In Trump’s short tenure as president, his demagogic claim that elites
have betrayed the American people out of solicitousness to foreign
powers has finally become true.This article appears in the March 6, 2017 issue of New York Magazine.
2 comments:
So what if people in the U.S. talk to people in Russia. What's the big deal anyway? Isn't communication part of diplomacy? Grow up and get over it. Time for humanity to move on from all the petty finger pointing and bickering and fear mongering. How 'bout we all learn to get along for a change? The Dems lost. Big deal. Reps lost before them. Big deal. Get over it and move on with your lives. All the bitching is really really really old, and has become repulsive. Seriously. Dems aren't winning any points by being so small.

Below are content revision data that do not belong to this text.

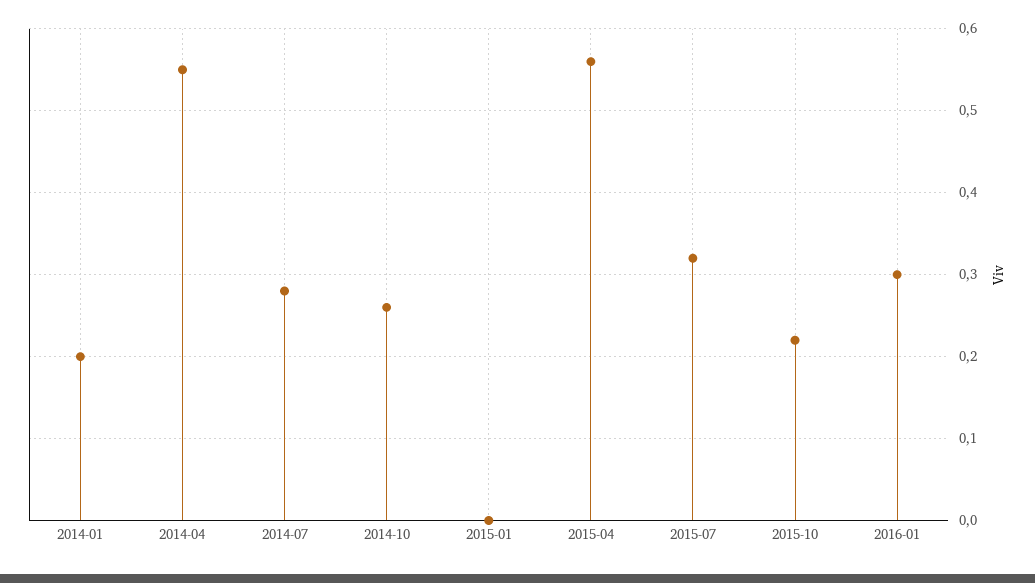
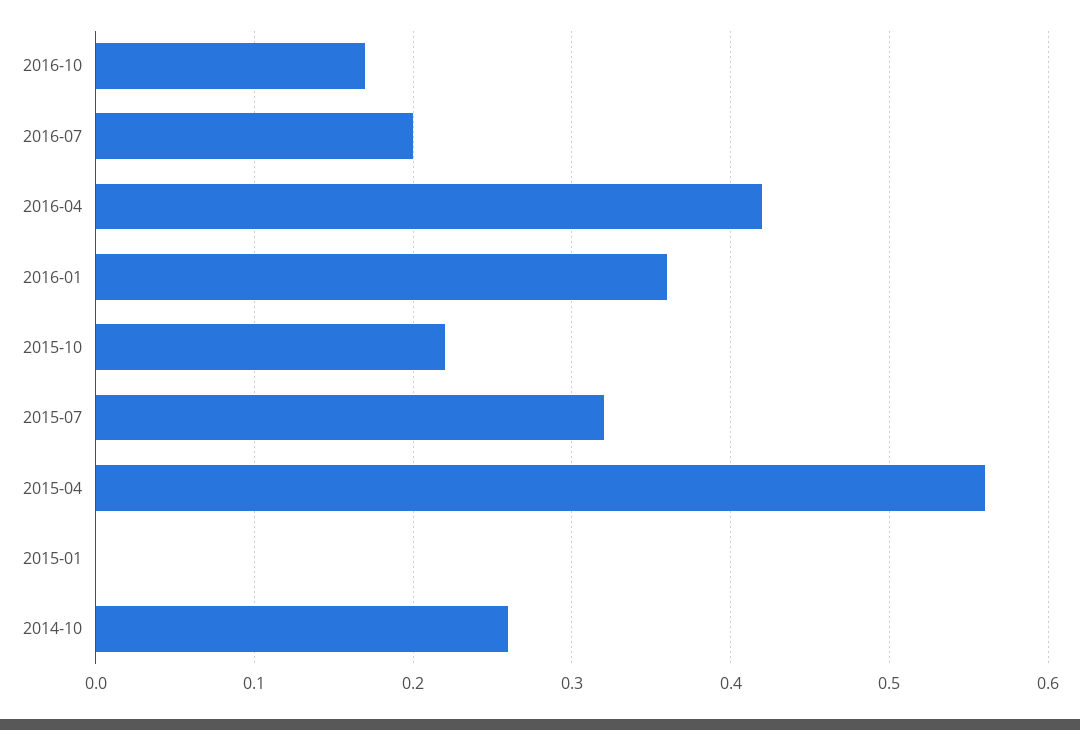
2014-01: 0.2 -> none
2014-04: 0.55 -> none
2014-07: 0.28 -> none
2016-01: 0.3 -> 0.36
2016-10: none -> 0.17
2016-07: none -> 0.2
2016-04: none -> 0.42

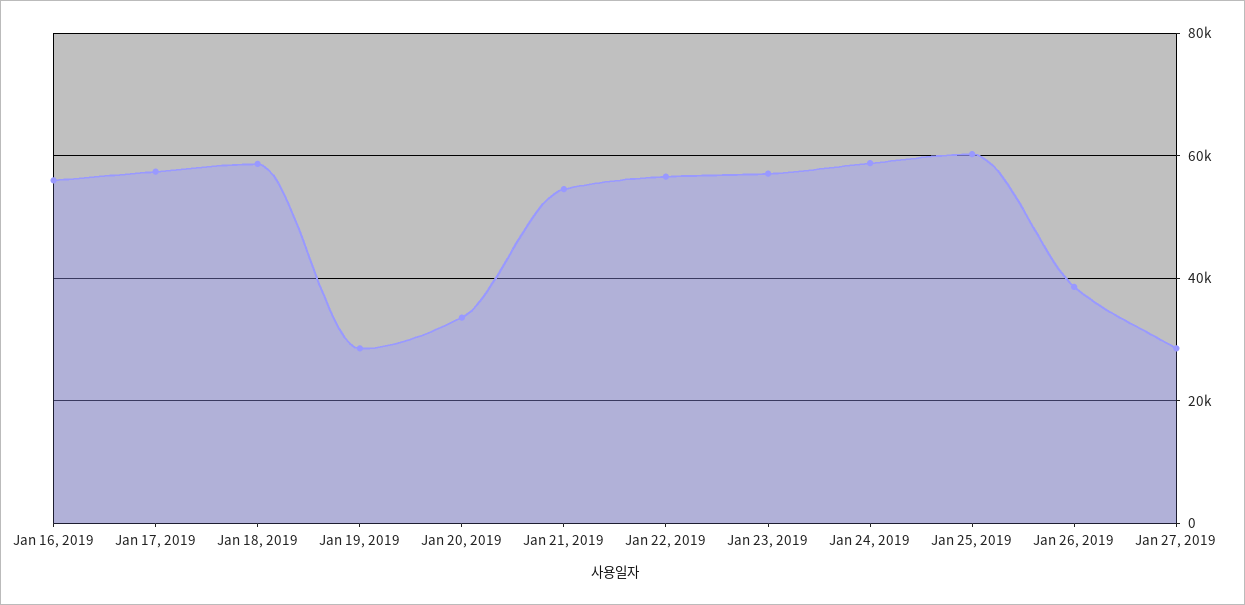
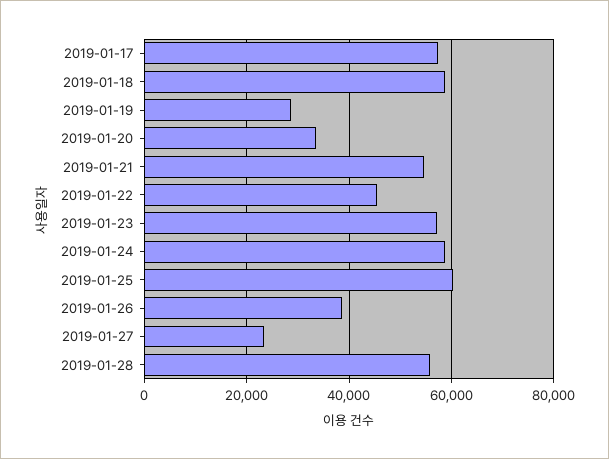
Jan 16, 2019: 56000 -> none
Jan 22, 2019: 56000 -> 46000
Jan 27, 2019: 28000 -> 24000
2019-01-28: none -> 56000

You left 5 comments. I have chosen to post the least offensive. First, you are not qualified to challenge me on grammar. I have a Master's degree in English and I know what I'm doing. Second, if you don't see the threat in Russia tampering with our elections, you might as well go back to getting your news from Breitbart and Fox. There is no hope for you. I am amazed at how stupid and bigoted our country is becoming, and your posts dramatically that truth home.